% Generated by roxygen2: do not edit by hand
% Please edit documentation in R/factorial_preprocessing.R
\name{factorial_preprocessing}
\alias{factorial_preprocessing}
\title{A function to perform factorial preprocessing of a corpus of texts
into quanteda document-frequency matrices.}
\usage{
factorial_preprocessing(text, use_ngrams = TRUE,
  infrequent_term_threshold = 0.01, parallel = FALSE, cores = 1,
  intermediate_directory = NULL, parameterization_range = NULL,
  return_results = TRUE, verbose = TRUE)
}
\arguments{
\item{text}{A vector of strings (one per document) or quanteda corpus object
from which we wish to form a document-term matrix.}

\item{use_ngrams}{Option to extract 1,2, and 3-grams from the text as another
potential preprocessing step. Defaults to TRUE.}

\item{infrequent_term_threshold}{A proportion threshold at which infrequent
terms are to be filtered.
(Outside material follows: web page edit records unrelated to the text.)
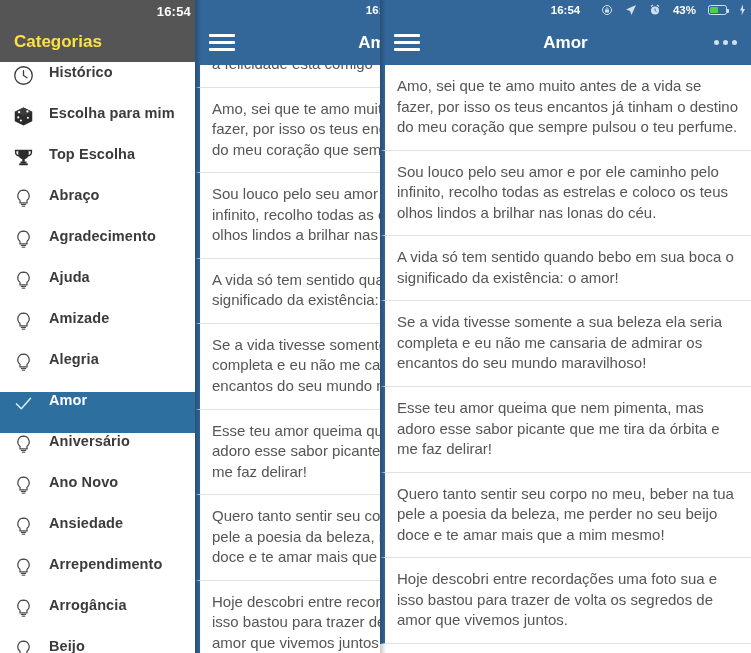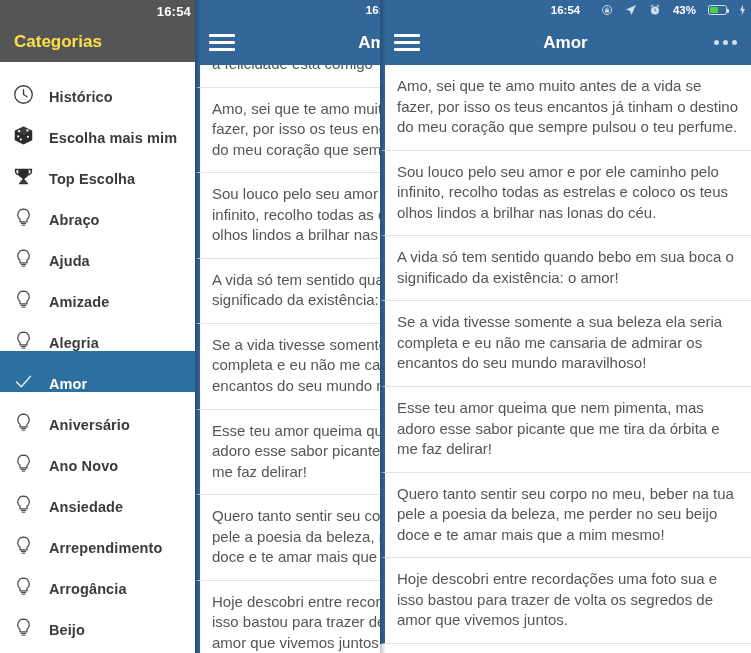--- a/index.html
+++ b/index.html
@@ -34,7 +34,7 @@
   }
   .cat-list { padding-top: 2px; }
   .cat-item {
-    display: flex; align-items: flex-end;
+    display: flex; align-items: flex-start;
     height: 41px; padding-left: 12px;
     gap: 15px;
   }

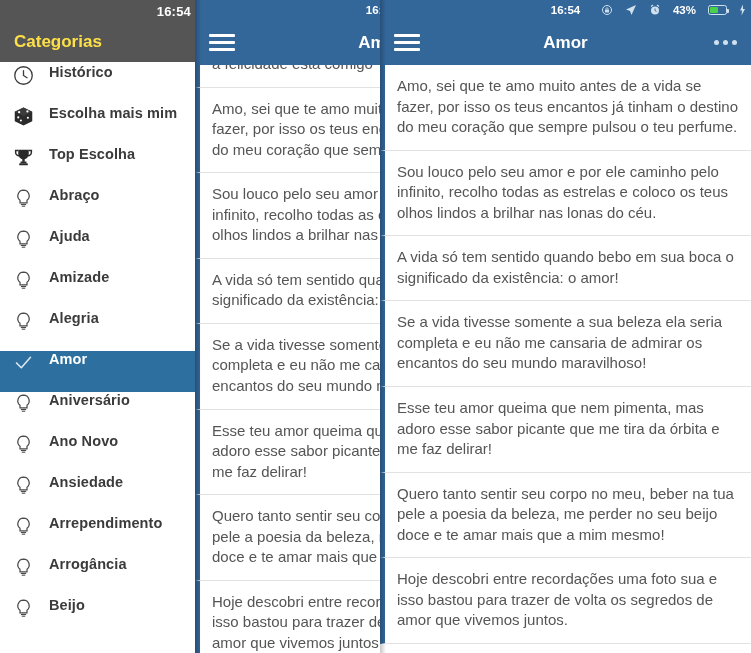--- a/index.html
+++ b/index.html
@@ -246,7 +246,7 @@
               <circle cx="17" cy="13.5" r="1.2" fill="#fff"></circle>
             </svg>
           </span>
-        <span class="cat-label">Escolha mais mim</span>
+        <span class="cat-label">Escolha para mim</span>
       </div>
 
       <div class="cat-item">

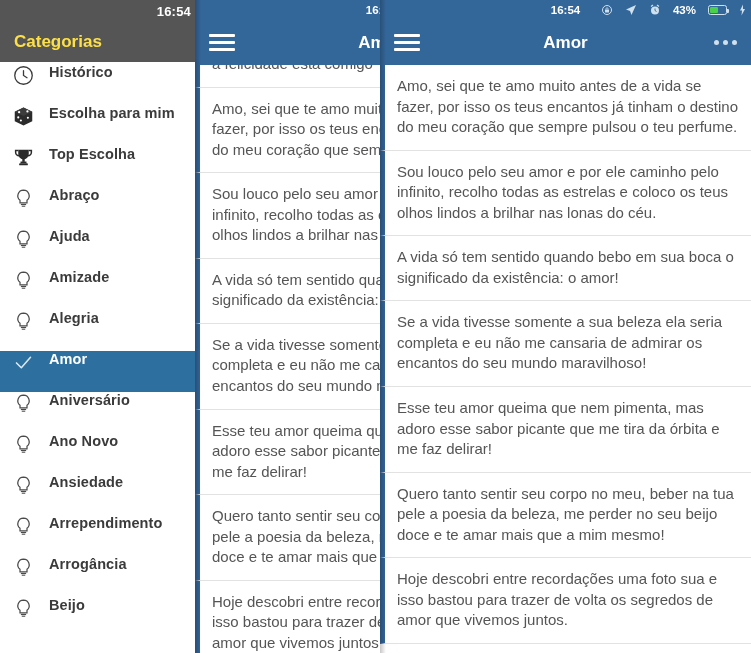--- a/index.html
+++ b/index.html
@@ -273,6 +273,16 @@
         <span class="cat-label">Abraço</span>
       </div>
 
+      <div class="cat-item">
+        <span class="cat-icon">
+            <svg width="21" height="21" viewBox="0 0 24 24">
+              <path d="M12 2.5a6.5 6.5 0 0 0-4 11.6V17h8v-2.9A6.5 6.5 0 0 0 12 2.5z" fill="none" stroke="#4a4a4a" stroke-width="1.4"></path>
+              <rect x="9" y="18.2" width="6" height="1.3" fill="#4a4a4a"></rect>
+              <rect x="10" y="20.2" width="4" height="1.2" fill="#4a4a4a"></rect>
+            </svg>
+          </span>
+        <span class="cat-label">Agradecimento</span>
+      </div>
 
       <div class="cat-item">
         <span class="cat-icon">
Defaults to 0.01 (terms that appear in less than
1 percent of documents).}

\item{parallel}{Logical indicating whether factorial prerpocessing should be
performed in parallel. Defaults to FALSE.}

\item{cores}{Defaults to 1, can be set to any number less than or equal to
the number of cores on one's computer.}

\item{intermediate_directory}{Optional path to a directory where each dfm
will be saved as an intermediate step. The file names will follow the
convention intermediate_dfm_i.Rdata, where i is the index of the combination
of preprocessing choices. The function will then attempt to read all of the
dfm's back into a list if return_results = TRUE (by default), or simply end
the function call if return_results = FALSE. This can be a useful option if
the user is preprocessing a corpus that would make a dfm list that was
impractical to work with due to its size.}

\item{parameterization_range}{Defaults to NULL, but can be set to a numeric
vector of indexes relating to preprocessing decisions. This can be used to
restart large analyses after power failure.}

\item{return_results}{Defaults to TRUE, can be set to FALSE to prevent an
overly large dfm list from being created.}

\item{verbose}{Logical indicating whether more information should be printed
to the screen to let the user know about progress in preprocessing. Defaults
to TRUE.}
}
\value{
A list object containing permutations of the document-term matrix.
}
\description{
Preprocesses a corpus of texts into a document-frequency matrix
in 128 different ways.
}
\examples{
\dontrun{
# load the package
library(preText)
# load in the data
data("UK_Manifestos")
# preprocess data
preprocessed_documents <- factorial_preprocessing(
    UK_Manifestos,
    use_ngrams = TRUE,
    infrequent_term_threshold = 0.02,
    verbose = TRUE)
}
}